Welcome intrepid Internet itinerants. My name is Tony Oliva and I am running for Mayor of the City of Pittsburgh as the Libertarian candidate. I have decided to set up this blog in order to give everyone an opportunity to learn about me and also take this journey with me, in a sense. From the first sentence you may have realized my love of alliteration...a literary device that a very good professor got me hooked on in my youth. Of course, you may think that I am some wordsmith bookworm. While I do enjoy reading a good book my life and times have covered the globe and the experiences I have garnered from them have left me with the feeling that I can save the City of Pittsburgh from the dangerous precipice it now teeters on. If you think that the city is not in need of saving then I am sorry to burst your bubble. With taxes growing ever higher and jobs getting ever scarcer and a city budget getting ever fatter and a city debt sinking ever deeper, the city is indeed in need of saving.

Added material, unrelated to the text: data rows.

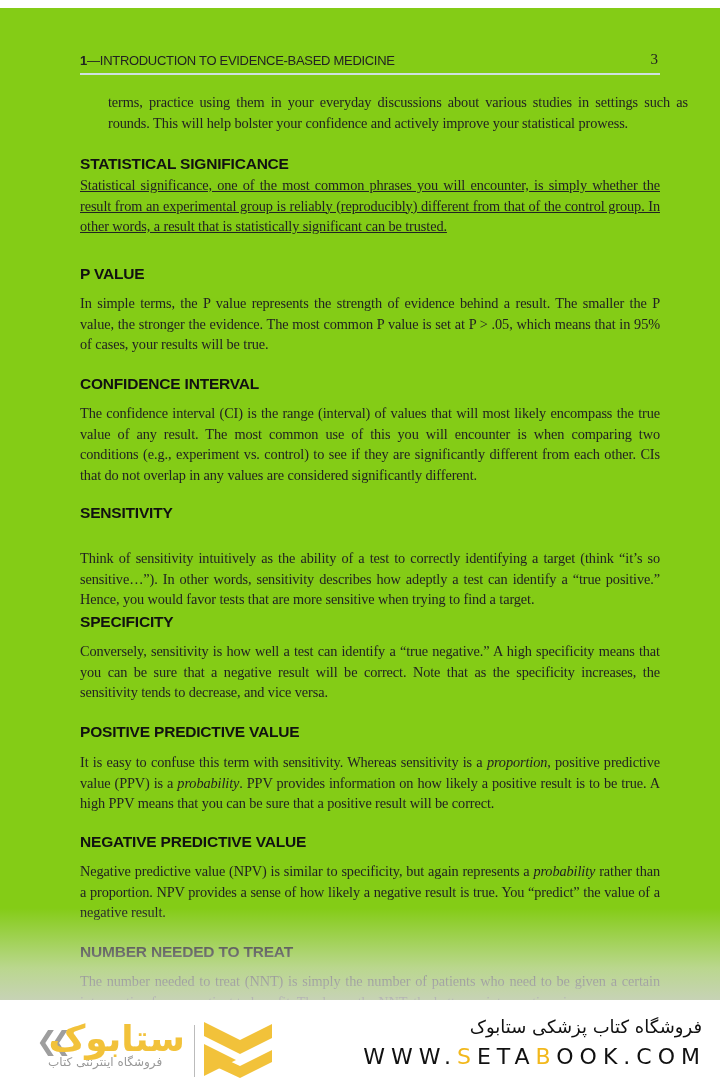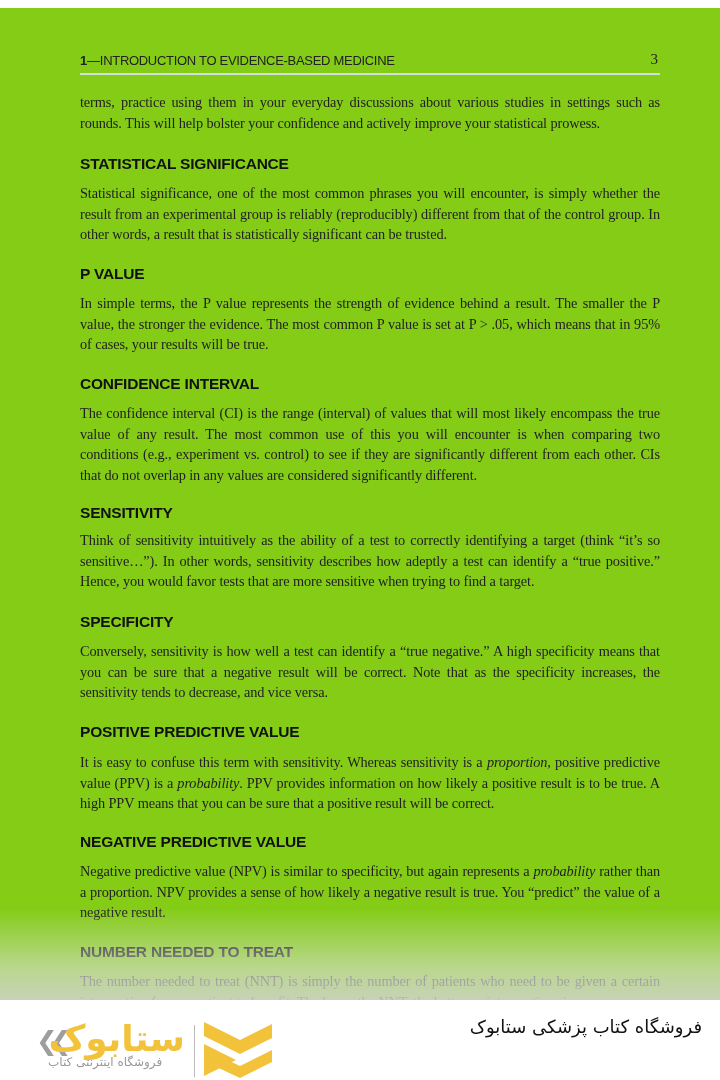"terms, practice using them in" div.blk { margin-left: none -> 28px }
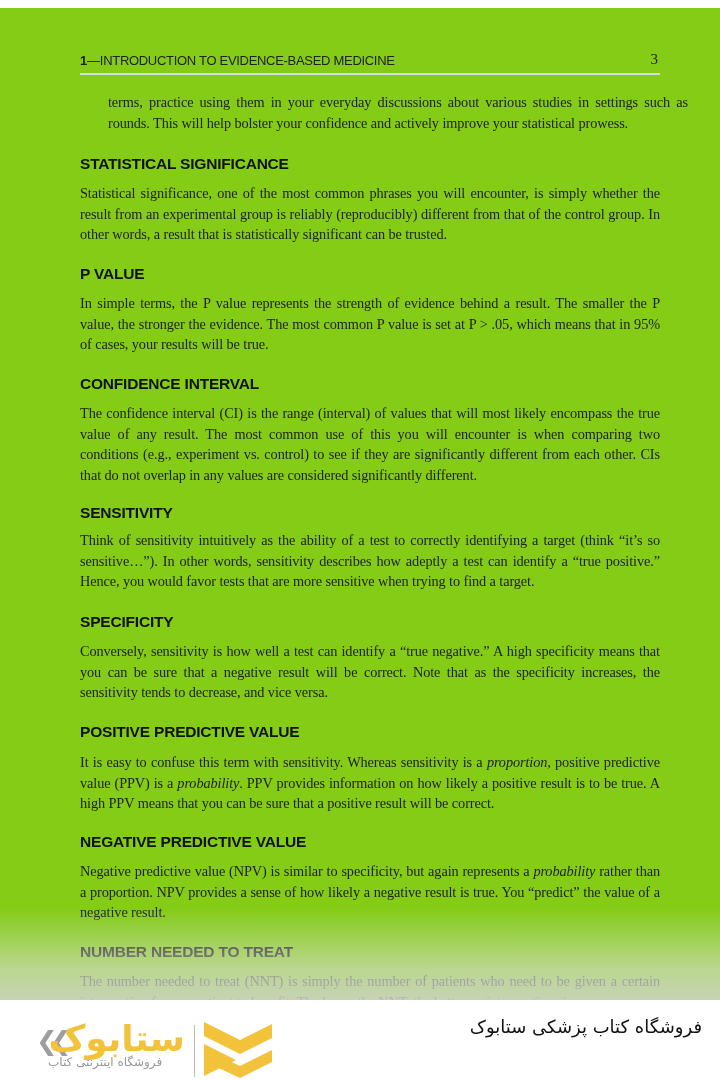"Statistical significance, one of the" p.body { margin-top: 10px -> 2px; text-decoration: none -> underline }
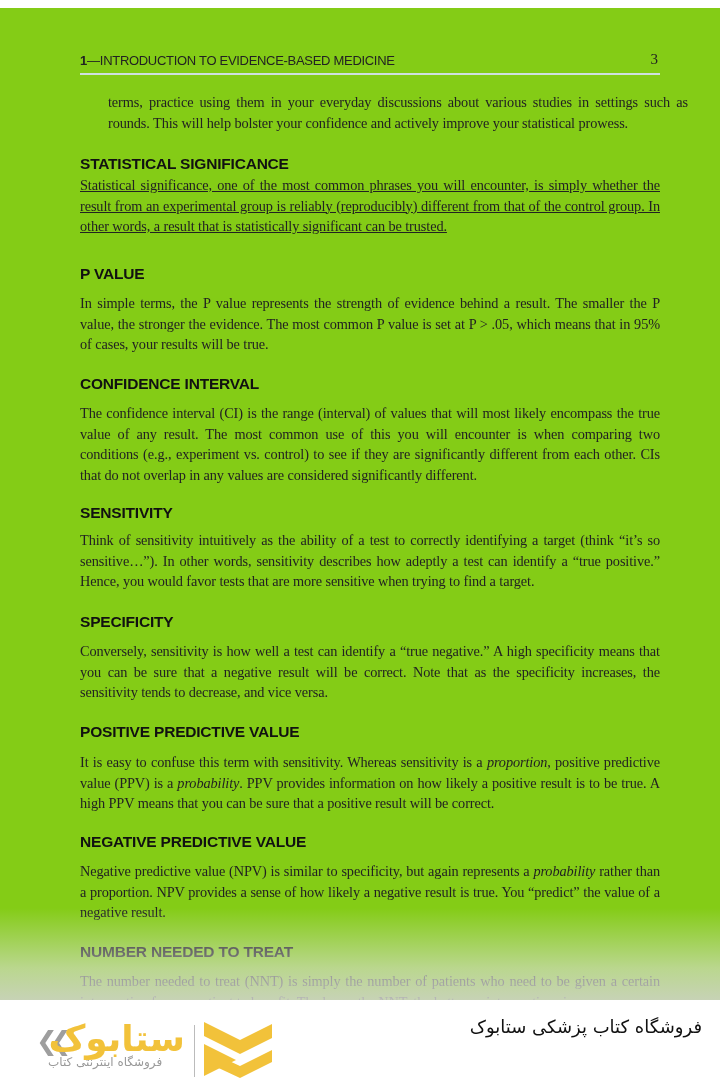"Think of sensitivity intuitively as" p.body { margin-top: 8px -> 26px }
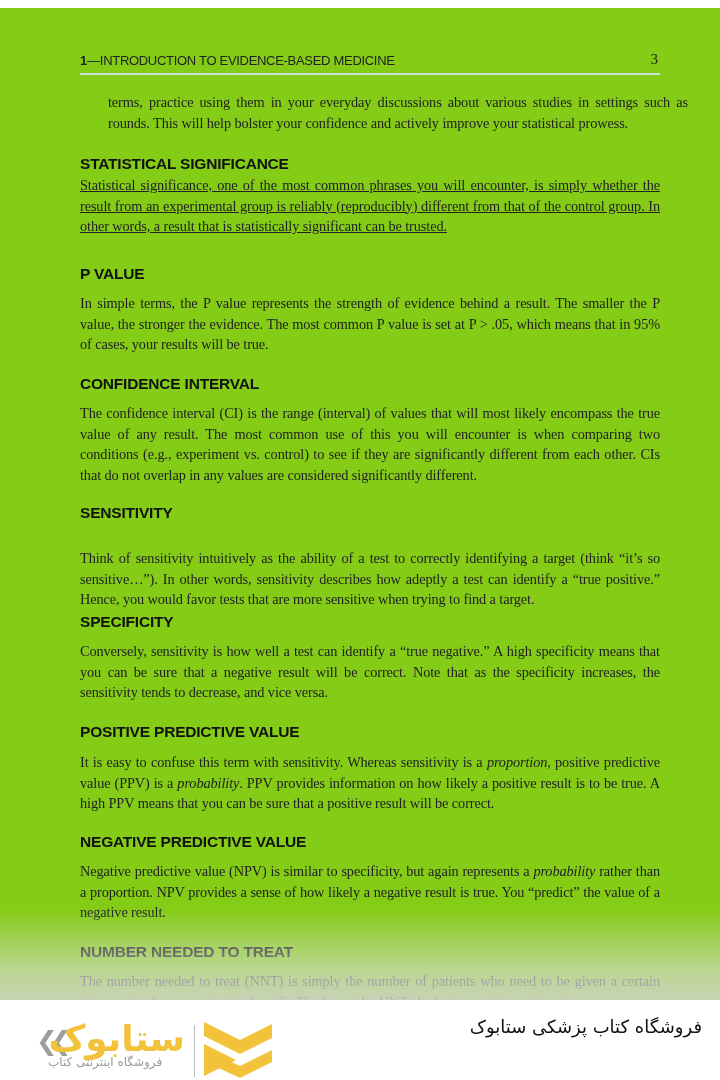"WWW.SETABOOK.COM" div.site-url { html: none -> <div><span>WWW.</span><span>S</span><span>ETA</span><span>B</span><span>OOK.COM</span></div> }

"But Tony", you may ask, "what can YOU do....why are YOU different?" To that I simply say that I am not a politician. I am a military man. I don't mince words, I don't set a goal I don't intend to keep. I am a straight shooter and I have ideas for this city that will once again make it the jewel of the three rivers. I am beholden to no special interests, save for the people of Pittsburgh. In my heart and in my actions, it is in their best interest that will guide my time as Mayor.

A bit about myself, though I have all ready alluded to some. I am a graduate of the University of Pittsburgh and a former Airborne Paratrooper in the Army. I was going to make a career out of the military until an accident on one of my jumps made it impossible to continue as a infantryman. Though I could have went to any other city in the country I decided to return home to Pittsburgh because it is where my heart is. What I have found though is unsettling at best. The city is going in the wrong direction and I plan on stopping the slide and turning the city around. It is time I did something for the city instead of just complain about the problems.

Throughout my blog, from now until November, I will keep you updated on my travels, the different people that I meet and how, specifically, I intend on helping the city recover. I know I have an uphill battle ahead of me but heed not the naysayers who say that I won't win. The city is in its hour of need...and I cannot lose. The time is now.